From fd2a0dffa9656d4f63f2074ffee2a4edfe3c60ec Mon Sep 17 00:00:00 2001
From: ridiculousfish <corydoras@ridiculousfish.com>
Date: Sun, 18 Feb 2018 14:37:44 -0800
Subject: [PATCH] Reflect newlines after pipes in fish grammar

The previous attempt to support newlines after pipes changed the lexer to
swallow newlines after encountering a pipe.

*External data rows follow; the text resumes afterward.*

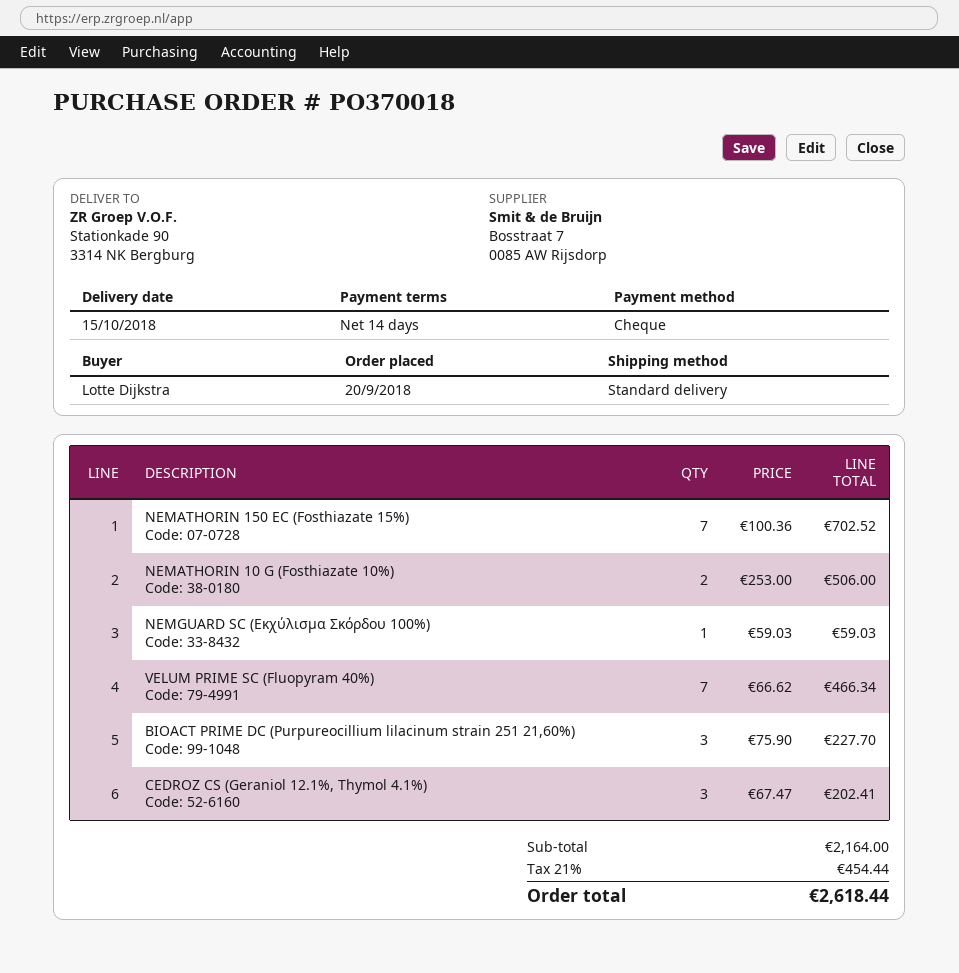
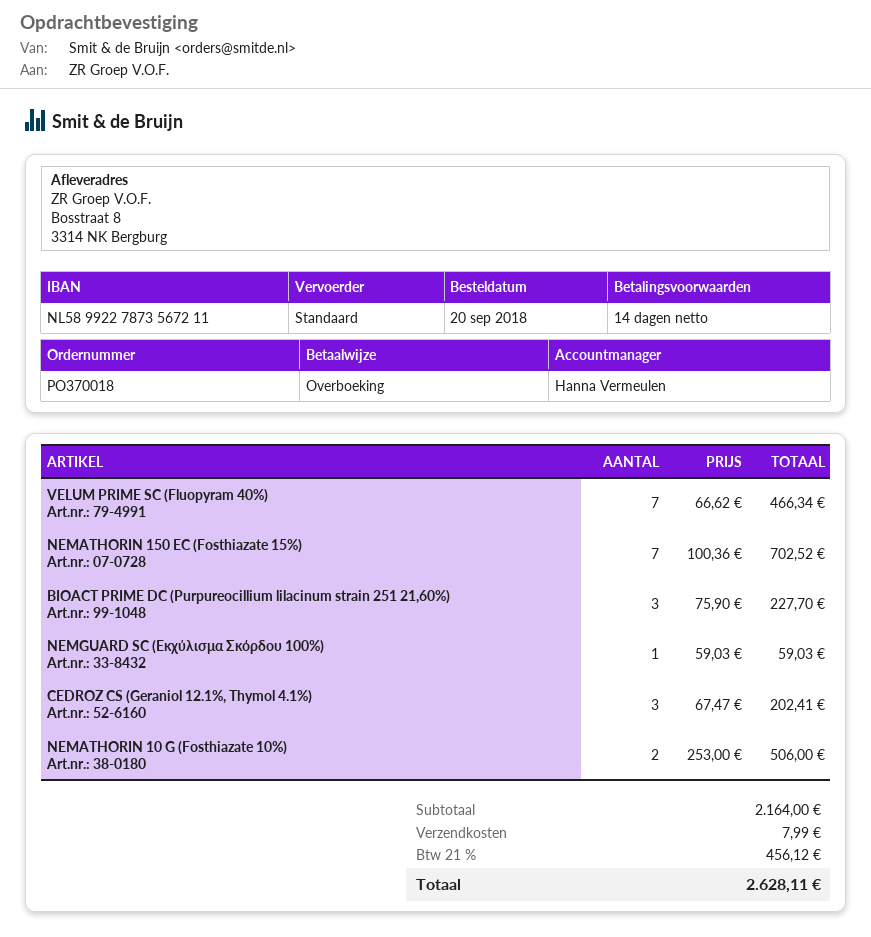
payment method: cheque -> bank transfer
ship to: Stationkade 90, 3314 NK Bergburg -> Bosstraat 8, 3314 NK Bergburg
shipping: none -> 7.99
tax: 21% = 454.44 -> 21% = 456.12
total: 2618.44 -> 2628.11

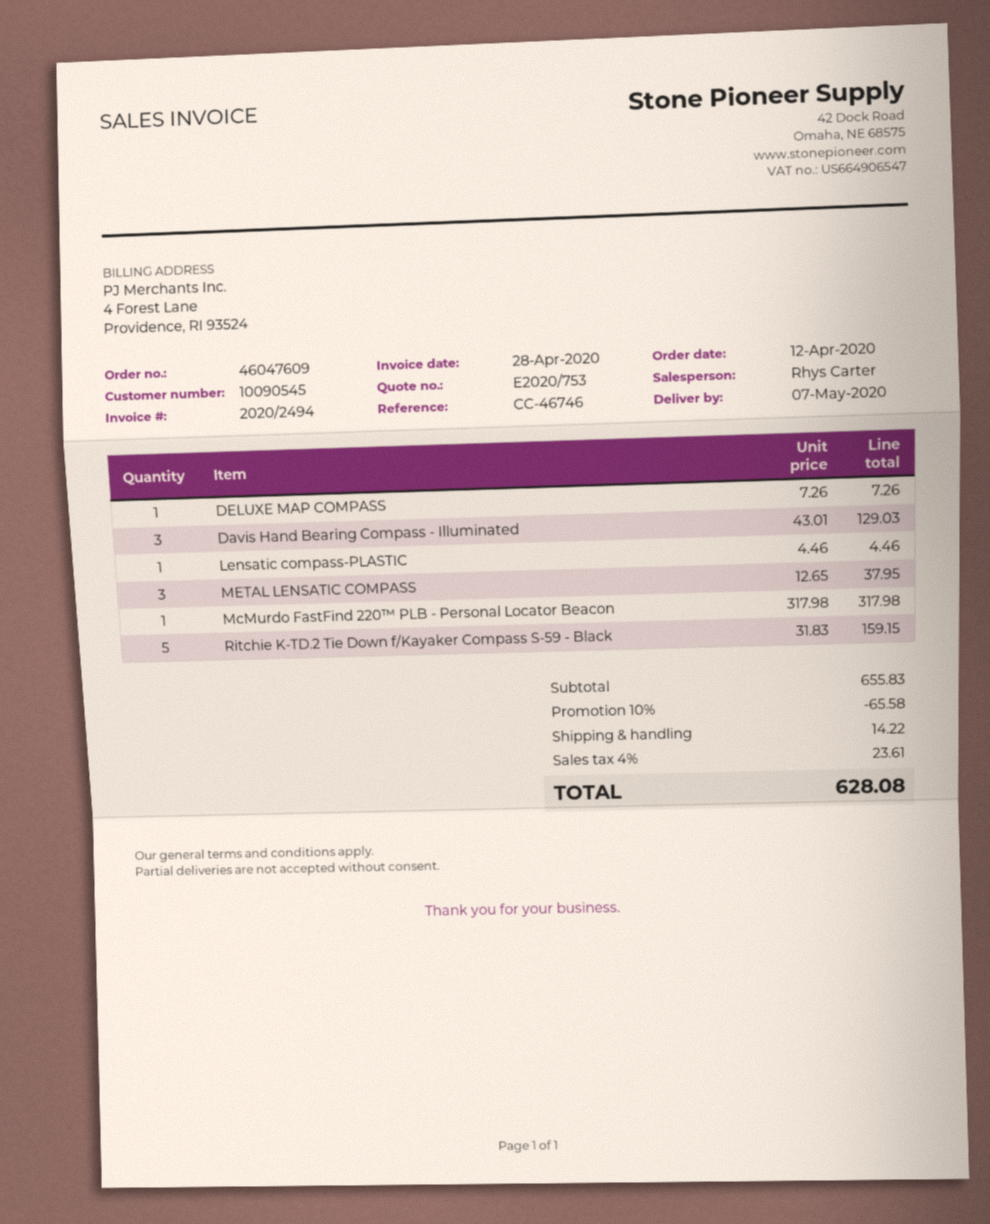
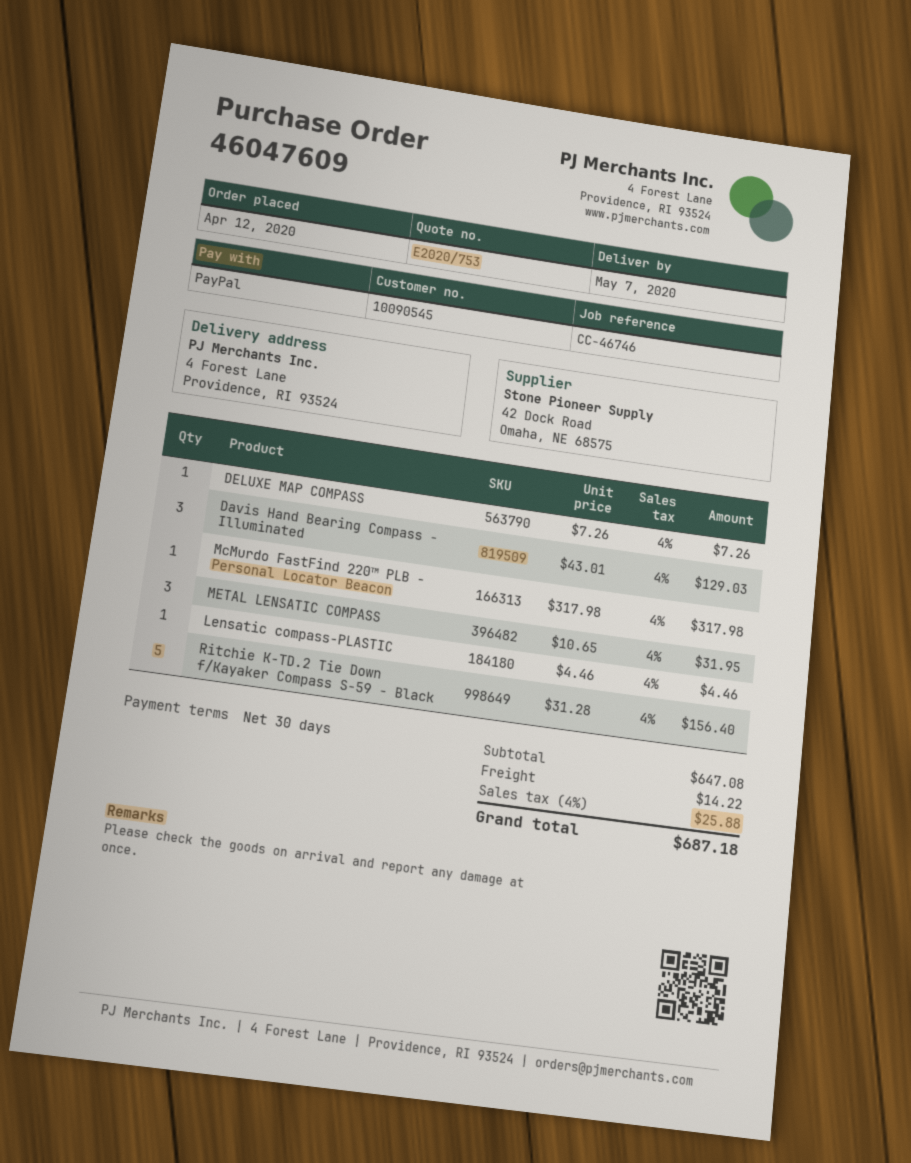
METAL LENSATIC COMPASS: 3 x 12.65 = 37.95 -> 3 x 10.65 = 31.95
Ritchie K-TD.2 Tie Down f/Kayaker Compass S-59 - Black: 5 x 31.83 = 159.15 -> 5 x 31.28 = 156.40
subtotal: 655.83 -> 647.08
discount: 10% = 65.58 -> none
tax: 4% = 23.61 -> 4% = 25.88
total: 628.08 -> 687.18

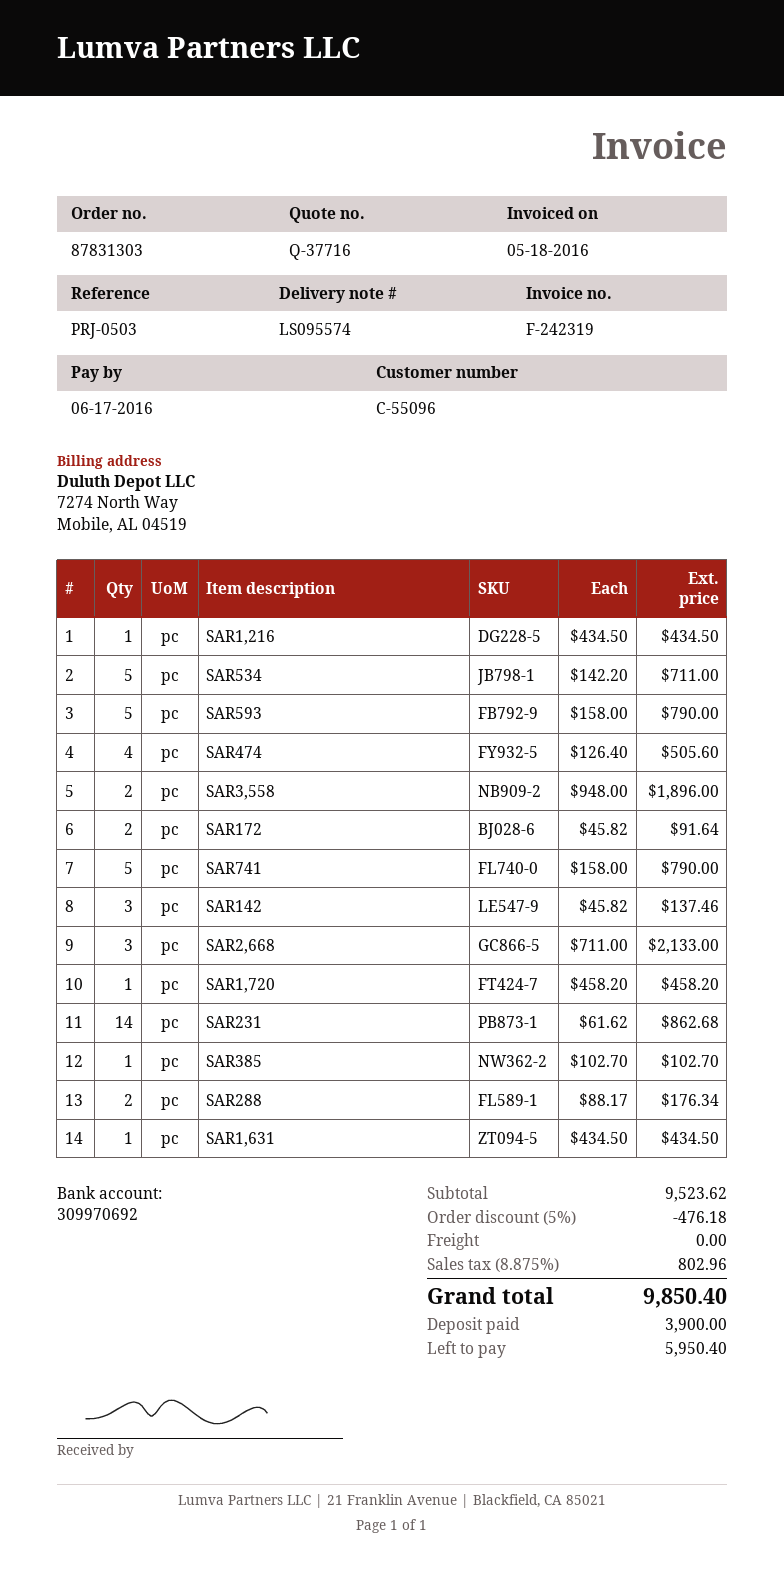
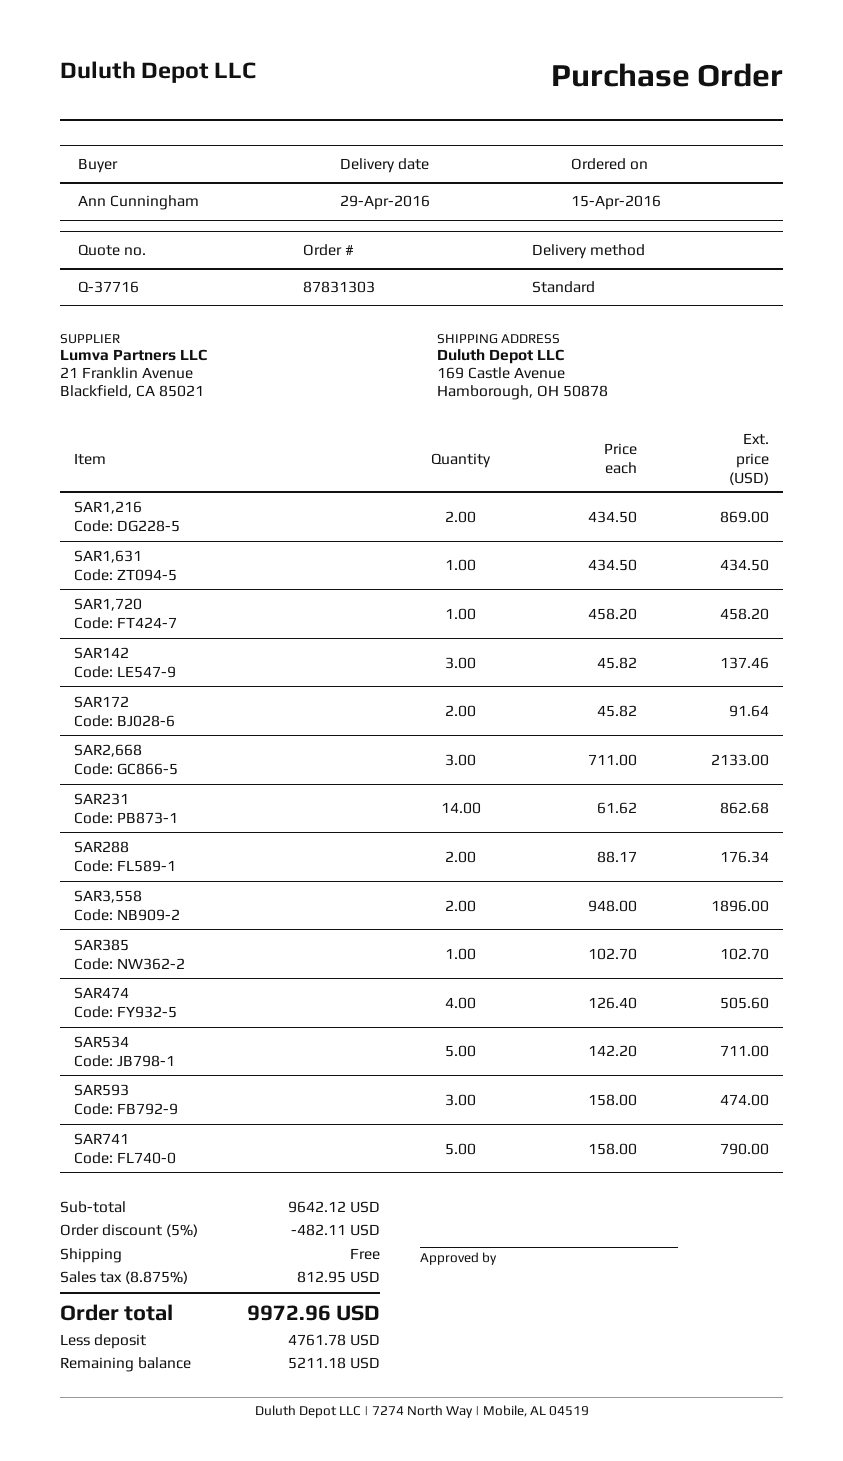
SAR1,216: 1 x 434.50 = 434.50 -> 2 x 434.50 = 869.00
SAR593: 5 x 158.00 = 790.00 -> 3 x 158.00 = 474.00
subtotal: 9523.62 -> 9642.12
discount: 5% = 476.18 -> 5% = 482.11
tax: 8.875% = 802.96 -> 8.875% = 812.95
total: 9850.40 -> 9972.96
deposit: 3900.00 -> 4761.78
balance: 5950.40 -> 5211.18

This has two problems that are
difficult to fix:

1. comments cannot be placed after the pipe
2. fish_indent won't know about the newlines, so it will erase them

Address these problems by removing the lexer behavior, and replacing it
with a new parser symbol "optional_newlines" allowing the newlines to be
reflected directly in the fish grammar.
---
 CHANGELOG.md                   |  1 +
 src/fish_tests.cpp             | 12 +++++++++
 src/parse_constants.h          |  2 ++
 src/parse_execution.cpp        |  4 +--
 src/parse_grammar.h            |  9 ++++++-
 src/parse_grammar_elements.inc |  1 +
 src/parse_productions.cpp      | 45 ++++++++++------------------------
 src/parse_tree.cpp             | 15 +++++-------
 src/parse_tree.h               |  1 +
 src/tnode.cpp                  |  2 +-
 src/tokenizer.cpp              | 35 +++-----------------------
 src/tokenizer.h                |  3 ---
 12 files changed, 50 insertions(+), 80 deletions(-)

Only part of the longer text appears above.